Feedback and Practice: Not Just for Rock Bands Anymore

How can we trust expert intuition?

We can’t.

But we can trust pattern recognition.

According to political scientist Herbert Simon, “Intuition is nothing more and nothing less than recognition.”

We can confirm this through a study of firefighters by researcher Gary Klein. When battling a blaze, firefighters need to make split second life-and-death decisions, many claiming that they know what to do in the moment due to “intuition”. Klein discovered that they:

…draw on the repertoire of patterns that they had compiled during more than a decade of both real and virtual experience to identify a plausible option, which they considered first.

Where have we seen this or something like it before?

Chunking!

Chunks are separate bits of information united through meaning. With chunking, we learn a concept then combine that concept with other concepts to solve problems. If we encounter a concept that is too big to understand, we need to break it into smaller chunks, then recombine the chunks.

In the words of Kahneman, “…expertise in a domain is not a single skill but rather a large collection of miniskills.”

How do we acquire “intuition”?

It requires two basic conditions be met:

  • an environment that is sufficiently regular to be predictable

  • an opportunity to learn these regularities through prolonged practice

And, according to Kahneman, “When both these conditions are satisfied, intuitions are likely to be skilled.” Otherwise, “Claims for correct intuitions in an unpredictable situation are self-delusional at best, sometimes worse.” Furthermore, Kahneman advises us to remember this rule: “…intuitions cannot be trusted in the absence of stable regularities in the environment.”

How do we discover and apply regularities in your environment?

Feedback and practice.

Programming meets both conditions. Our development environments are predictable and we certainly get prolonged practice and feedback!

Let’s Get Metaconfident: Thinking About Thinking

In Learn Like a Pro, Barbara Oakley recommends metacognition to counter overconfidence. She describes metacognition as “an extra brain outside your main one” that “thinks about how you are thinking”.

According to Oakley, when learning a new skill or how to use a tool, “metacognition is what allows you to learn when to use the tools, and improves your ability to use those tools.” This also helps you avoid being surprised when you receive harsh feedback or your intuitions fail.

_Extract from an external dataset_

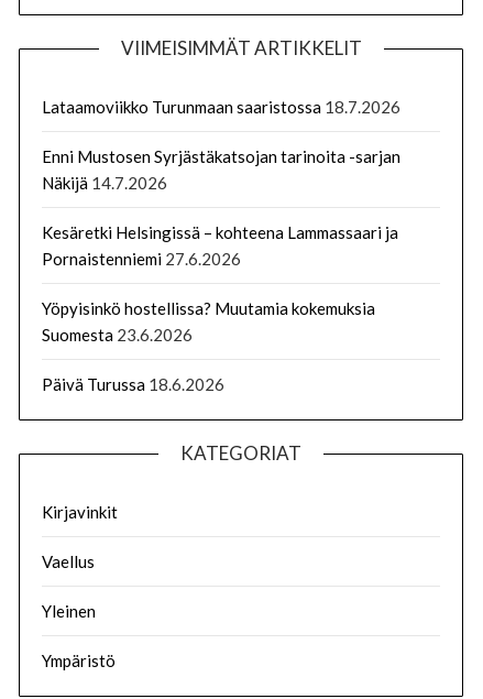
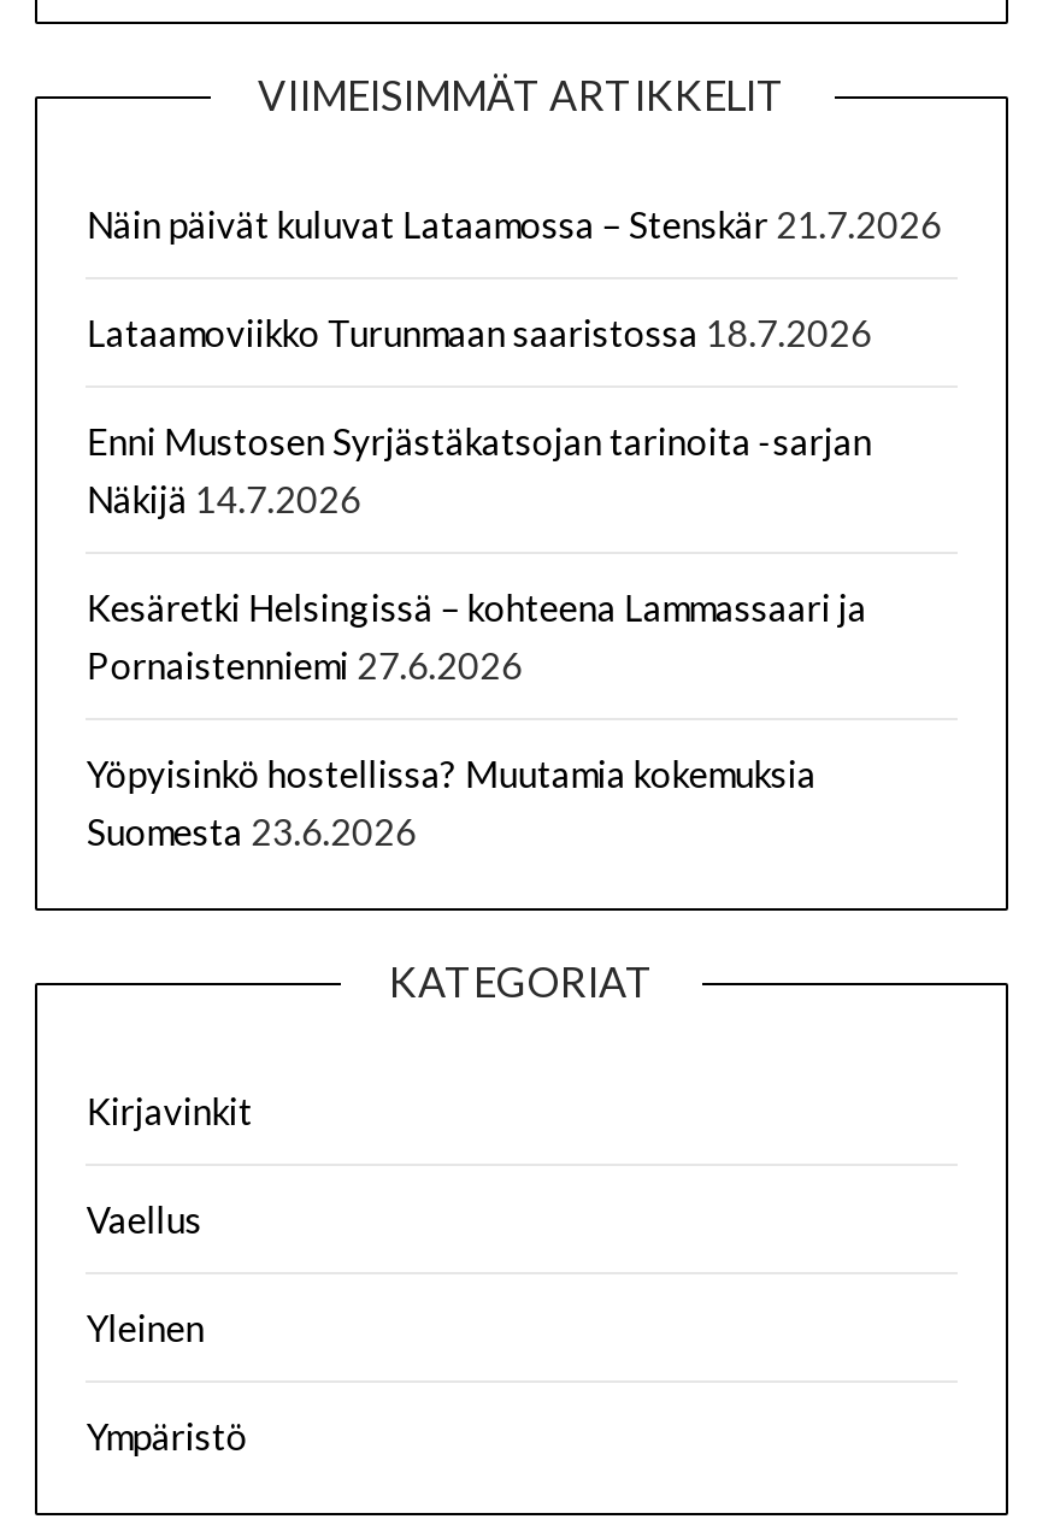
none -> [86,203,942,246] Näin päivät kuluvat Lataamossa – Stenskär 21.7.2026
moved [42,97,401,345] -> [86,311,872,853]: Lataamoviikko Turunmaan saaristossa 18.7.2026 | Enni Mustosen Syrjästäkatsojan tarinoita -sarjan | Näkijä 14.7.2026 | Kesäretki Helsingissä – kohteena Lammassaari ja | Pornaistenniemi 27.6.2026 | Yöpyisinkö hostellissa? Muutamia kokemuksia | Suomesta 23.6.2026
[42,374,225,394] Päivä Turussa 18.6.2026 -> none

A study published in 2016, Neural correlates of metacognitive ability and of feeling confident: a large-scale fMRI study, revealed that “increased confidence was associated with lower metacognitive accuracy.” In the Abstract, the authors conclude that:

People vary widely in their metacognitive ability and in general are too confident when evaluating their performance. This often leads to poor decision making with potentially disastrous consequences.

How do we avoid making poor decisions?

According to Oakley, “the easiest way to become more metacognitive is simply to start asking yourself higher-level questions,” such as:

  • What are the resources available to help me when I struggle?

  • Do I focus on the right things at the right level? Should I prioritize differently?

  • Can I be more effective? What can I improve?

  • What do I find difficult and why?

How To Be Confident In Your Confidence

Overconfidence is a cognitive bias caused by the illusions of understanding, validity, and skill. We can be confident in our confidence by using checklists, feedback and practice, and metacognition.